§ **STUDY MATERIAL**:
▼
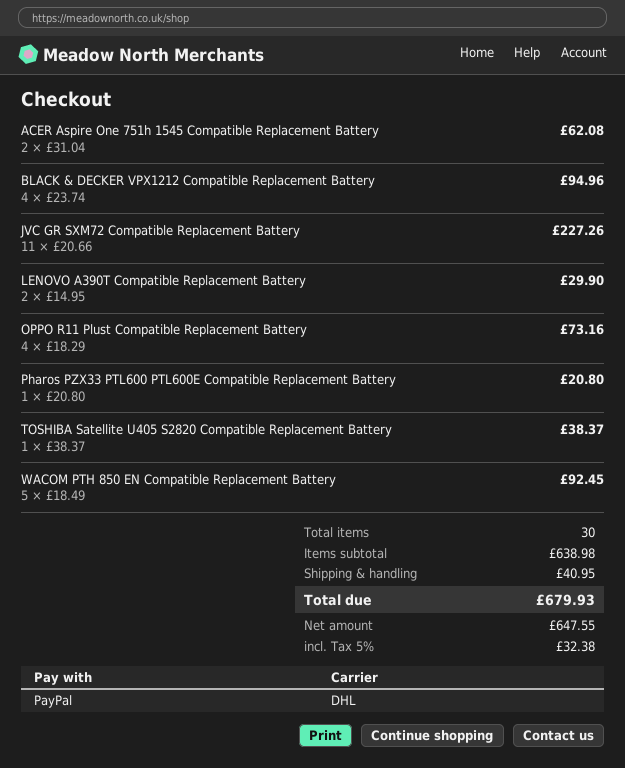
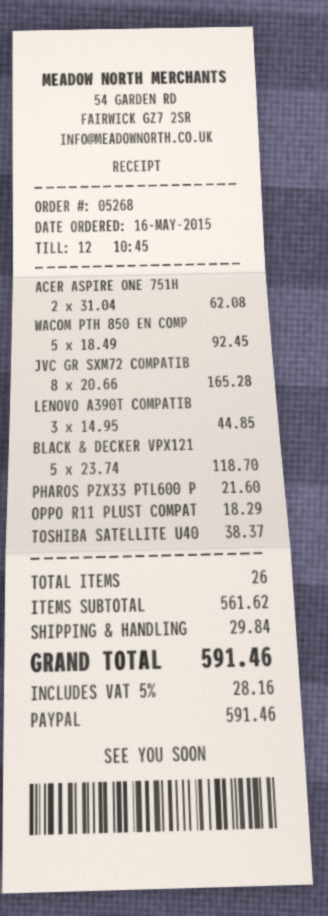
BLACK & DECKER VPX1212 Compatible Replacement Battery: 4 x 23.74 = 94.96 -> 5 x 23.74 = 118.70
JVC GR SXM72 Compatible Replacement Battery: 11 x 20.66 = 227.26 -> 8 x 20.66 = 165.28
LENOVO A390T Compatible Replacement Battery: 2 x 14.95 = 29.90 -> 3 x 14.95 = 44.85
OPPO R11 Plust Compatible Replacement Battery: 4 x 18.29 = 73.16 -> 1 x 18.29 = 18.29
Pharos PZX33 PTL600 PTL600E Compatible Replacement Battery: 1 x 20.80 = 20.80 -> 1 x 21.60 = 21.60
total quantity: 30 -> 26
subtotal: 638.98 -> 561.62
shipping: 40.95 -> 29.84
tax: 5% = 32.38 -> 5% = 28.16
total: 679.93 -> 591.46

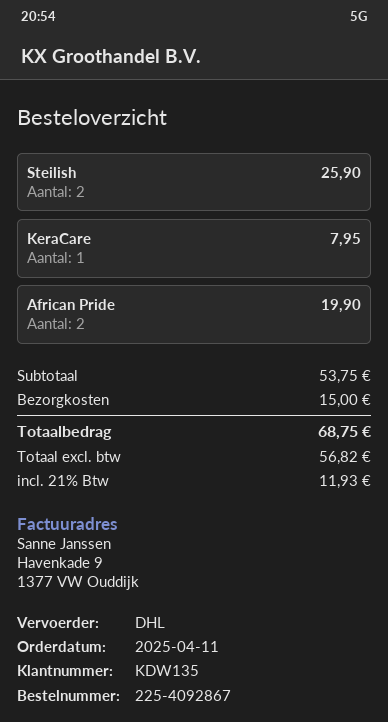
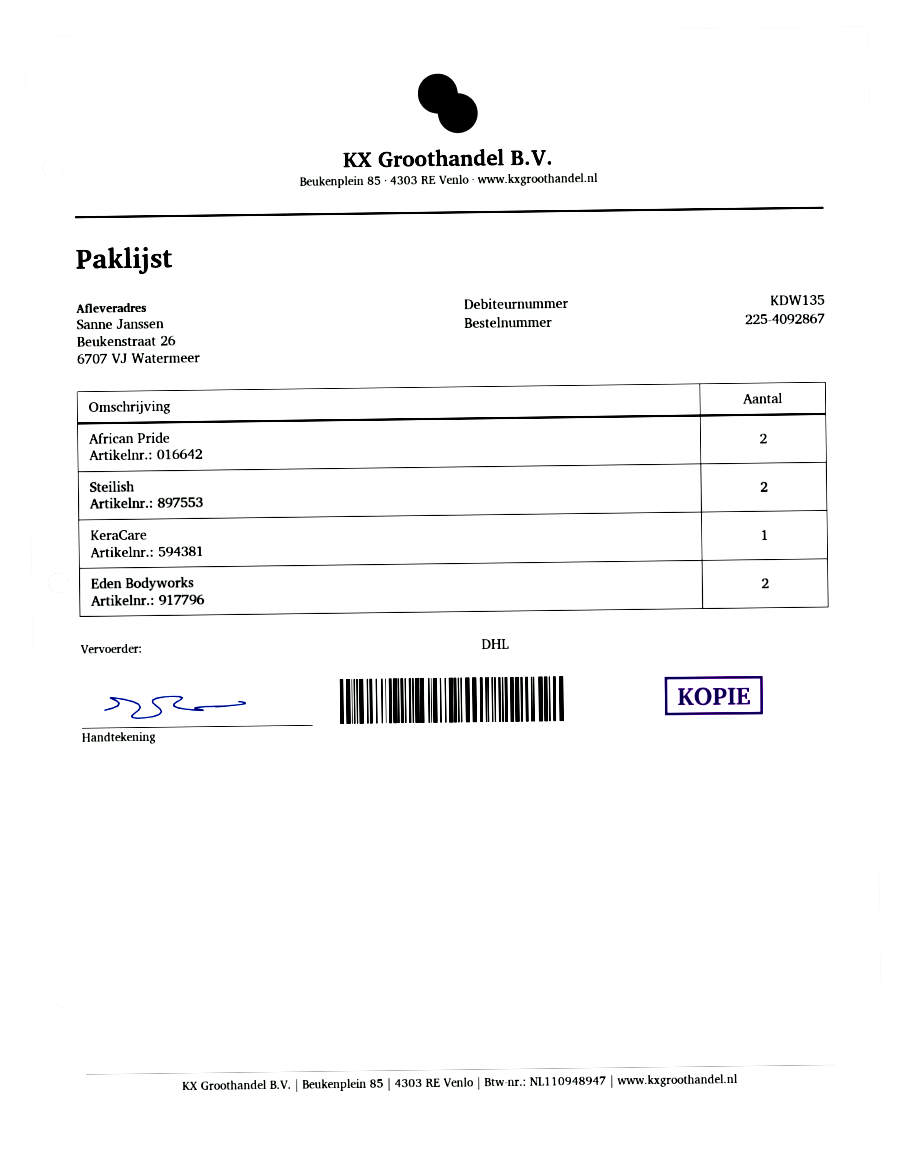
Eden Bodyworks: none -> 2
▲
§ **TASK DIRECTIONS**: Working through the data above, find every line holding "Battery" and copy it.

§ **RESPONSE TO THIS EXERCISE**:
BLACK & DECKER VPX1212 Compatible Replacement Battery: 4 x 23.74 = 94.96 -> 5 x 23.74 = 118.70
JVC GR SXM72 Compatible Replacement Battery: 11 x 20.66 = 227.26 -> 8 x 20.66 = 165.28
LENOVO A390T Compatible Replacement Battery: 2 x 14.95 = 29.90 -> 3 x 14.95 = 44.85
OPPO R11 Plust Compatible Replacement Battery: 4 x 18.29 = 73.16 -> 1 x 18.29 = 18.29
Pharos PZX33 PTL600 PTL600E Compatible Replacement Battery: 1 x 20.80 = 20.80 -> 1 x 21.60 = 21.60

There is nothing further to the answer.